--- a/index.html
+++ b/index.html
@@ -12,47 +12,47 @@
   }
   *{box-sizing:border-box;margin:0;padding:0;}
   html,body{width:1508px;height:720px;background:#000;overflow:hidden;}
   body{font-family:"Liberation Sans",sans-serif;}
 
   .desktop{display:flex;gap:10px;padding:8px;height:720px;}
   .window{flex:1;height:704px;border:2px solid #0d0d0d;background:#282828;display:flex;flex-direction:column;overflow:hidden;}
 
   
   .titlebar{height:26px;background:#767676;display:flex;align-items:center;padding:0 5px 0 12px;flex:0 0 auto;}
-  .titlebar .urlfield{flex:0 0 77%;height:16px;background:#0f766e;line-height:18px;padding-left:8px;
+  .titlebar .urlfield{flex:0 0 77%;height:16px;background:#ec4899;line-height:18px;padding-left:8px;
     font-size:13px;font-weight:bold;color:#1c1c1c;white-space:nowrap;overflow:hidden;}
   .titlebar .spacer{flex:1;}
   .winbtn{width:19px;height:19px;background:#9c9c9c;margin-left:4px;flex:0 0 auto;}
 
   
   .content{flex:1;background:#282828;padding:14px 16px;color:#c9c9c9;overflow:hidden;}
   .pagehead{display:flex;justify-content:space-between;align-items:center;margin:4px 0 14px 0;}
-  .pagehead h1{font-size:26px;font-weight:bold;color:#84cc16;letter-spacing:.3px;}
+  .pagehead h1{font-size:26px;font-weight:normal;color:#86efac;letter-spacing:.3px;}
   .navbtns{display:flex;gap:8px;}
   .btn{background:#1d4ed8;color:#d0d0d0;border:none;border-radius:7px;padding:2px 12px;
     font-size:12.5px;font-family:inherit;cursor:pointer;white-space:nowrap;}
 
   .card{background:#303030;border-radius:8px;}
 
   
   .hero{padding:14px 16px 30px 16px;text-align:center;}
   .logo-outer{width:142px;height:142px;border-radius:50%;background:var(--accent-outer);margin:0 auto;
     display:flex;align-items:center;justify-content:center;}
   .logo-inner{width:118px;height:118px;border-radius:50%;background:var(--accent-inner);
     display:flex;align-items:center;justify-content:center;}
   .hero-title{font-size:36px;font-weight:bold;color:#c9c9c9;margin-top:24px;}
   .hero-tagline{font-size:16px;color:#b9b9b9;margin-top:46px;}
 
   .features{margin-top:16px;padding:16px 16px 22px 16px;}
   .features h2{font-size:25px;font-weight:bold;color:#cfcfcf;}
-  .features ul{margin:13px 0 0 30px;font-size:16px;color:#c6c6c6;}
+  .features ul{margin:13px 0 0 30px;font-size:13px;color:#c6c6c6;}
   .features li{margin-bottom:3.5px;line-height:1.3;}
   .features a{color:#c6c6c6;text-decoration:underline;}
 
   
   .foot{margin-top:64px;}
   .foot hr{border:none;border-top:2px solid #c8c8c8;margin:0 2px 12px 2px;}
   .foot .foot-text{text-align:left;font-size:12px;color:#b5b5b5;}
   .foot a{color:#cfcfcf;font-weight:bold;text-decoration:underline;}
============================================================
Problem description
Exactly the lines from the one containing "solid #c8c8c8;margin:0 2px" through the end of the records above are to be printed, and no others.

Answer section
   .foot hr{border:none;border-top:2px solid #c8c8c8;margin:0 2px 12px 2px;}
   .foot .foot-text{text-align:left;font-size:12px;color:#b5b5b5;}
   .foot a{color:#cfcfcf;font-weight:bold;text-decoration:underline;}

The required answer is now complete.